Integration of overlapping sequences emerges with consolidation through mPFC neural ensembles and hippocampal-cortical connectivity

1
1. Public_Reviews 17 Nov 2025
  
  in eLife
  
  Author response:
  
  Reviewer #1 (Public Review):
  
  In this paper, Tompary & Davachi present work looking at how memories become integrated over time in the brain, and relating those mechanisms to responses on a priming task as a behavioral measure of memory linkage. They find that remotely but not recently formed memories are behaviorally linked and that this is associated with a change in the neural representation in mPFC. They also find that the same behavioral outcomes are associated with the increased coupling of the posterior hippocampus with category-sensitive parts of the neocortex (LOC) during a post-learning rest period-again only for remotely learned information. There was also correspondence in rest connectivity (posterior hippocampus-LOC) and representational change (mPFC) such that for remote memories specifically, the initial post-learning connectivity enhancement during rest related to longer-term mPFC representational change.
  
  This work has many strengths. The topic of this paper is very interesting, and the data provide a really nice package in terms of providing a mechanistic account of how memories become integrated over a delay. The paper is also exceptionally well-written and a pleasure to read. There are two studies, including one large behavioral study, and the findings replicate in the smaller fMRI sample. I do however have two fairly substantive concerns about the analytic approach, where more data will be required before we can know whether the interpretations are an appropriate reflection of the findings. These and other concerns are described below.
  
  Thank you for the positive comments! We are proud of this work, and we feel that the paper is greatly strengthened by the revisions we made in response to your feedback. Please see below for specific changes that we’ve made.
  
  1) One major concern relates to the lack of a pre-encoding baseline scan prior to recent learning.
  
  a) First, I think it would be helpful if the authors could clarify why there was no pre-learning rest scan dedicated to the recent condition. Was this simply a feasibility consideration, or were there theoretical reasons why this would be less "clean"? Including this information in the paper would be helpful for context. Apologies if I missed this detail in the paper.
  
  This is a great point and something that we struggled with when developing this experiment. We considered several factors when deciding whether to include a pre-learning baseline on day two. First, the day 2 scan session was longer than that of day 1 because it included the recognition priming and explicit memory tasks, and the addition of a baseline scan would have made the length of the session longer than a typical scan session – about 2 hours in the scanner in total – and we were concerned that participant engagement would be difficult to sustain across a longer session. Second, we anticipated that the pre-learning scan would not have been a ‘clean’ measure of baseline processing, but rather would include signal related to post-learning processing of the day 1 sequences, as multi-variate reactivation of learned stimuli have been observed in rest scans collected 24-hours after learning (Schlichting & Preston, 2014). We have added these considerations to the Discussion (page 39, lines 1047-1070).
  
  b) Second, I was hoping the authors could speak to what they think is reflected in the post-encoding "recent" scan. Is it possible that these data could also reflect the processing of the remote memories? I think, though am not positive, that the authors may be alluding to this in the penultimate paragraph of the discussion (p. 33) when noting the LOC-mPFC connectivity findings.
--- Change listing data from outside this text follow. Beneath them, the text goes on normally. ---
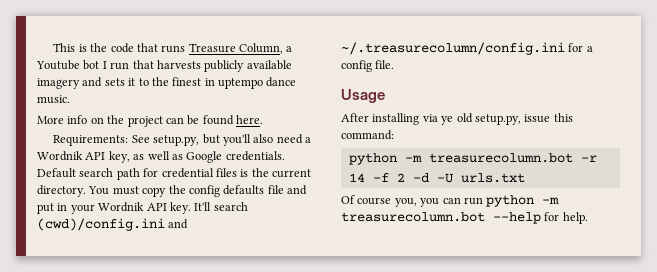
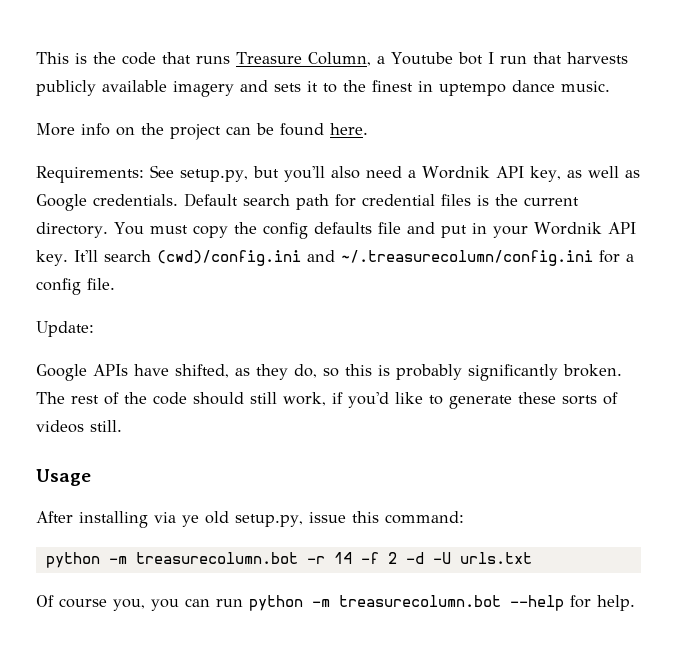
+ Update:
+ Google APIs have shifted, as they do, so this is probably significantly broken. The rest of the code should still work, if you'd like to generate these sorts of videos still.

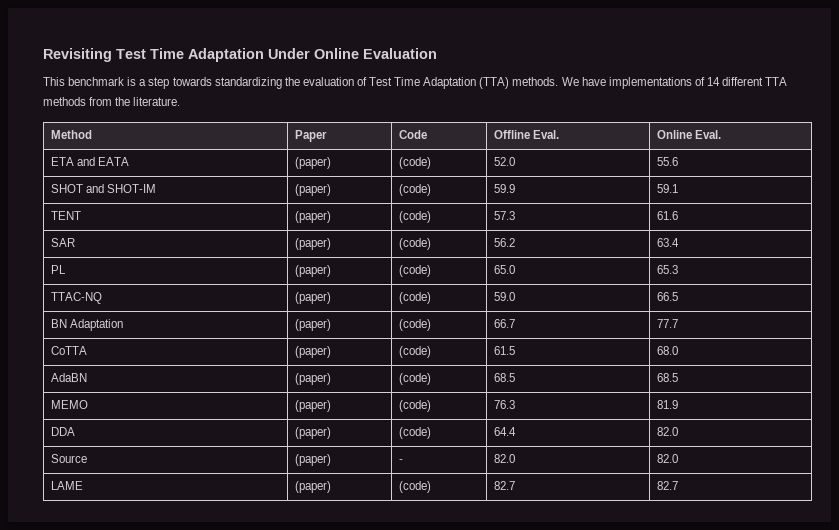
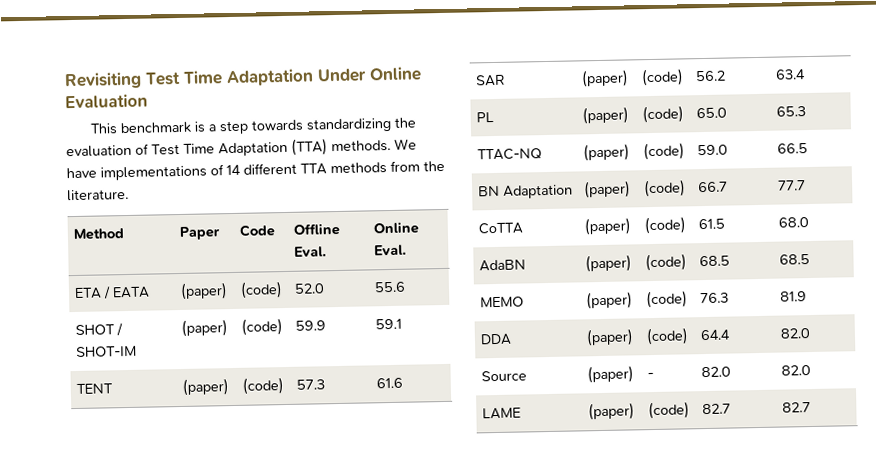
- ETA and EATA | (paper) | (code) | 52.0 | 55.6
+ ETA / EATA | (paper) | (code) | 52.0 | 55.6
- SHOT and SHOT-IM | (paper) | (code) | 59.9 | 59.1
+ SHOT / SHOT-IM | (paper) | (code) | 59.9 | 59.1

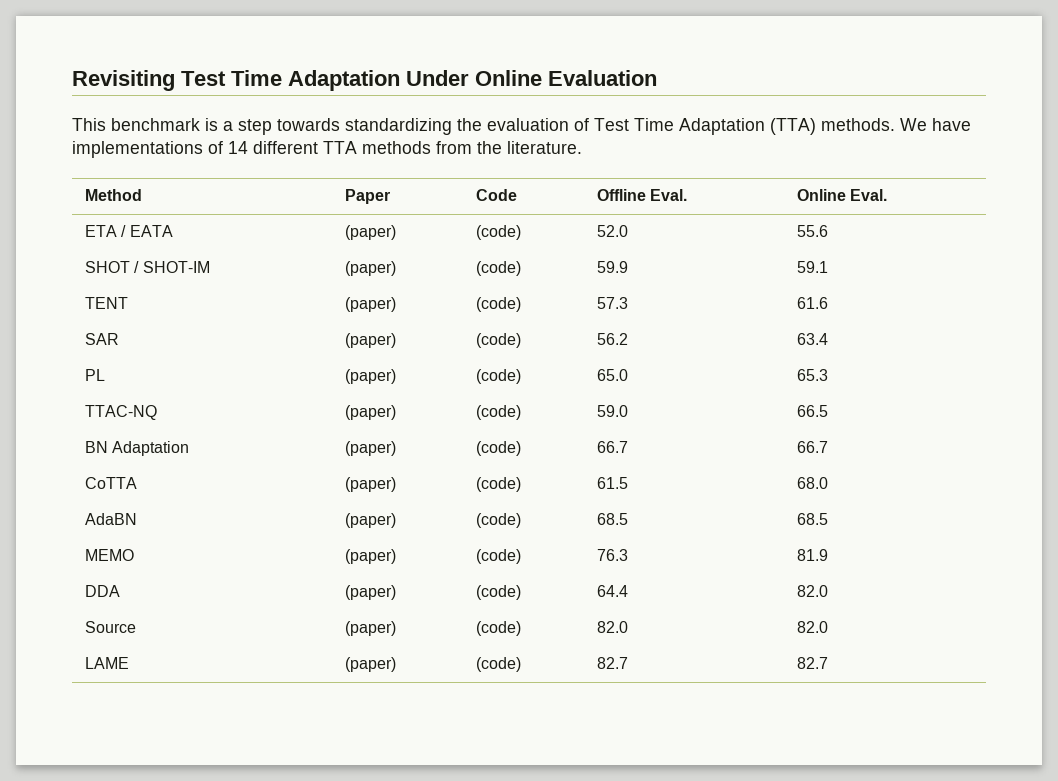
- BN Adaptation | (paper) | (code) | 66.7 | 77.7
+ BN Adaptation | (paper) | (code) | 66.7 | 66.7
- Source | (paper) | - | 82.0 | 82.0
+ Source | (paper) | (code) | 82.0 | 82.0

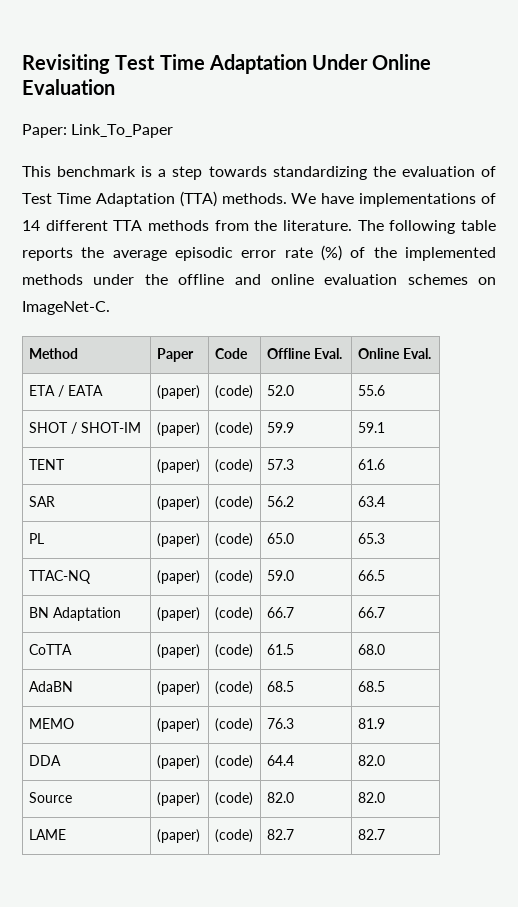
+ Paper: Link_To_Paper
+ The following table reports the average episodic error rate (%) of the implemented methods under the offline and online evaluation schemes on ImageNet-C.

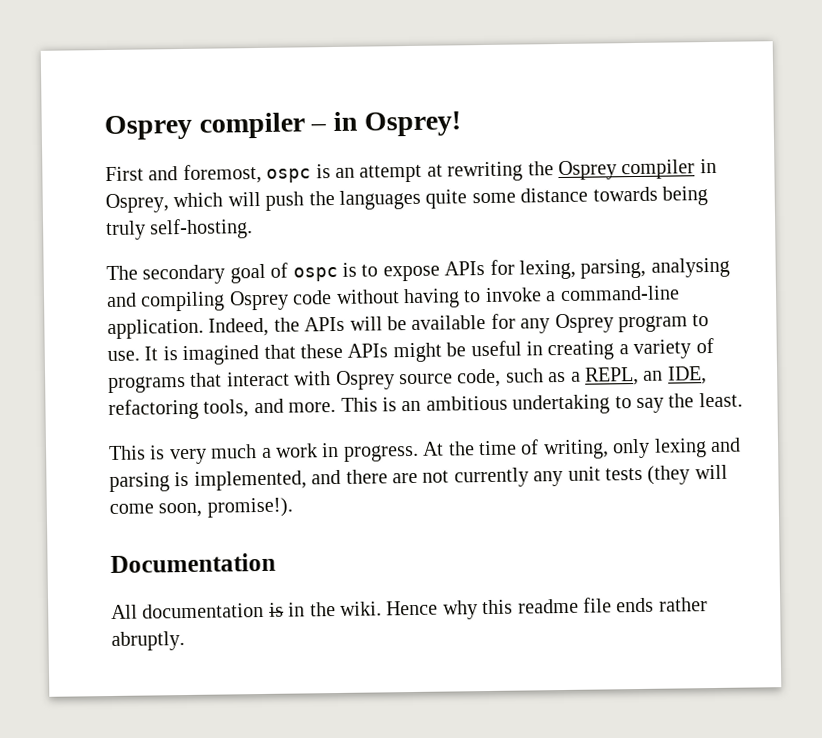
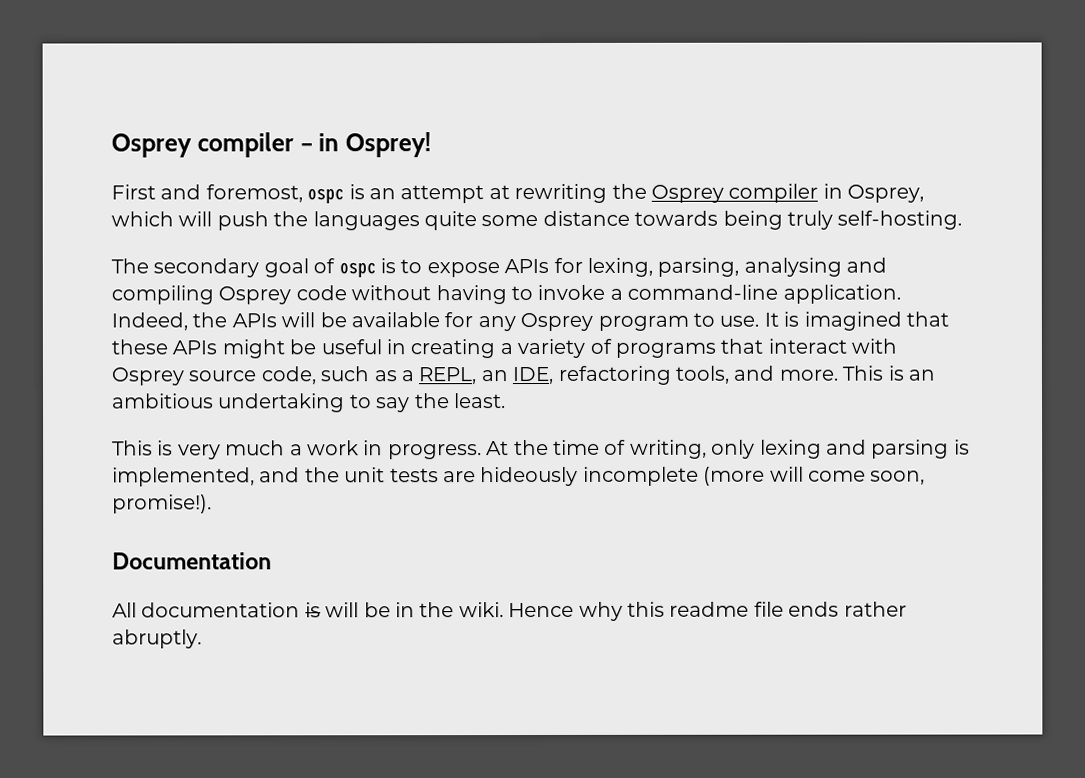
- At the time of writing, only lexing and parsing is implemented, and there are not currently any unit tests (they will come soon, promise!).
+ At the time of writing, only lexing and parsing is implemented, and the unit tests are hideously incomplete (more will come soon, promise!).
- All documentation is in the wiki.
+ All documentation is will be in the wiki.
Could there be the reinstatement of the old memories due to being back in the same experimental context and so forth? I wonder the extent to which the authors think the data from this scan can be reflected as strictly reflecting recent memories, particularly given it is relative to the pre-encoding baseline from before the remote memories, as well (and therefore in theory could reflect both the remote + recent). (I should also acknowledge that, if it is the case that the authors think there might be some remote memory processing during the recent learning session in general, a pre-learning rest scan might not have been "clean" either, in that it could have reflected some processing of the remote memories-i.e., perhaps a clean pre-learning scan for the recent learning session related to point 1a is simply not possible.)
  
  We propose that theoretically, the post-learning recent scan could indeed reflect mixture of remote and recent sequences. This is one of the drawbacks of splitting encoding into two sessions rather than combining encoding into one session and splitting retrieval into an immediate and delayed session; any rest scans that are collected on Day 2 may have signal that relates to processing of the Day 1 remote sequences, which is why we decided against the pre-learning baseline for Day 2, as you had noted.
  
  You are correct that we alluded to in our original submission when discussing the LOC-mPFC coupling result, and we have taken steps to discuss this more explicitly. In Brief, we find greater LOC-mPFC connectivity only after recent learning relative to the pre-learning baseline, and cortical-cortical connectivity could be indicative of processing memories that already have undergone some consolidation (Takashima et al., 2009; Smith et al., 2010). From another vantage point, the mPFC representation of Day 1 learning may have led to increased connectivity with LOC on Day 2 due to Day 1 learning beginning to resemble consolidated prior knowledge (van Kesteren et al., 2010). While this effect is consistent with prior literature and theory, it's unclear why we would find evidence of processing of the remote memories and not the recent memories. Furthermore, the change in LOC-mPFC connectivity in this scan did not correlate with memory behaviors from either learning session, which could be because signal from this scan reflects a mix of processing of the two different learning sessions. With these ideas in mind, we have fleshed out the discussion of the post-encoding ‘recent’ scan in the Discussion (page 38-39, lines 1039-1044).
  
  c) Third, I am thinking about how both of the above issues might relate to the authors' findings, and would love to see more added to the paper to address this point. Specifically, I assume there are fluctuations in baseline connectivity profile across days within a person, such that the pre-learning connectivity on day 1 might be different from on day 2. Given that, and the lack of a pre-learning connectivity measure on day 2, it would logically follow that the measure of connectivity change from pre- to post-learning is going to be cleaner for the remote memories. In other words, could the lack of connectivity change observed for the recent scan simply be due to the lack of a within-day baseline? Given that otherwise, the post-learning rest should be the same in that it is an immediate reflection of how connectivity changes as a function of learning (depending on whether the authors think that the "recent" scan is actually reflecting "recent + remote"), it seems odd that they both don't show the same corresponding increase in connectivity-which makes me think it may be a baseline difference. I am not sure if this is what the authors are implying when they talk about how day 1 is most similar to prior investigation on p. 20, but if so it might be helpful to state that directly.
  
  We agree that it is puzzling that we don’t see that hippocampal-LOC connectivity does not also increase after recent learning, equivalently to what we see after remote learning. However, the fact that there is an increase from baseline rest to post-recent rest in mPFC – LOC connectivity suggests that it’s not an issue with baseline, but rather that the post-recent learning scan is reflecting processing of the remote memories (although as a caveat, there is no relationship with priming).
  
  On what is now page 23, we were referring to the notion that the Day 1 procedure (baseline rest, learning, post-learning rest) is the most straightforward replication of past work that finds a relationship between hippocampal-cortical coupling and later memory. In contrast, the Day 2 learning and rest scan are less ‘clean’ of a replication in that they are taking place in the shadow of Day 1 learning. We have clarified this in the Results (page 23, lines 597-598).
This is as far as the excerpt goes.